→ **Task requirements**: Write out the material in full, matching each line exactly.
Start of Data to examine
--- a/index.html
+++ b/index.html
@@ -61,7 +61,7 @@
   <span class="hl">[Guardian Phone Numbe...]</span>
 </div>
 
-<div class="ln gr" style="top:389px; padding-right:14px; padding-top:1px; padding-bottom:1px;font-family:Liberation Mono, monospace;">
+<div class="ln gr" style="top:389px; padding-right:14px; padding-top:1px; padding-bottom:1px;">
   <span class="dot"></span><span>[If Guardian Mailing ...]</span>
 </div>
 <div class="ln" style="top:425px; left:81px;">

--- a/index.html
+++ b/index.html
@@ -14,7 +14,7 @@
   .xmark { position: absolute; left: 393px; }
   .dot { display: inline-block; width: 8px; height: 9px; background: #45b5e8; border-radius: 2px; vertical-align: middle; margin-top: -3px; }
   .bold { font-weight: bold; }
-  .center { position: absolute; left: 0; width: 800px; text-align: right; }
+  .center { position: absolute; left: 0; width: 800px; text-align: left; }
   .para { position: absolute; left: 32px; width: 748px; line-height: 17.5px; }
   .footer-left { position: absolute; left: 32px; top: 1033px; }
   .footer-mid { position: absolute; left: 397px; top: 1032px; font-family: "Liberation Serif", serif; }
End of Data to examine
→ **Task response**:
--- a/index.html
+++ b/index.html
@@ -61,7 +61,7 @@
   <span class="hl">[Guardian Phone Numbe...]</span>
 </div>
 
-<div class="ln gr" style="top:389px; padding-right:14px; padding-top:1px; padding-bottom:1px;font-family:Liberation Mono, monospace;">
+<div class="ln gr" style="top:389px; padding-right:14px; padding-top:1px; padding-bottom:1px;">
   <span class="dot"></span><span>[If Guardian Mailing ...]</span>
 </div>
 <div class="ln" style="top:425px; left:81px;">

--- a/index.html
+++ b/index.html
@@ -14,7 +14,7 @@
   .xmark { position: absolute; left: 393px; }
   .dot { display: inline-block; width: 8px; height: 9px; background: #45b5e8; border-radius: 2px; vertical-align: middle; margin-top: -3px; }
   .bold { font-weight: bold; }
-  .center { position: absolute; left: 0; width: 800px; text-align: right; }
+  .center { position: absolute; left: 0; width: 800px; text-align: left; }
   .para { position: absolute; left: 32px; width: 748px; line-height: 17.5px; }
   .footer-left { position: absolute; left: 32px; top: 1033px; }
   .footer-mid { position: absolute; left: 397px; top: 1032px; font-family: "Liberation Serif", serif; }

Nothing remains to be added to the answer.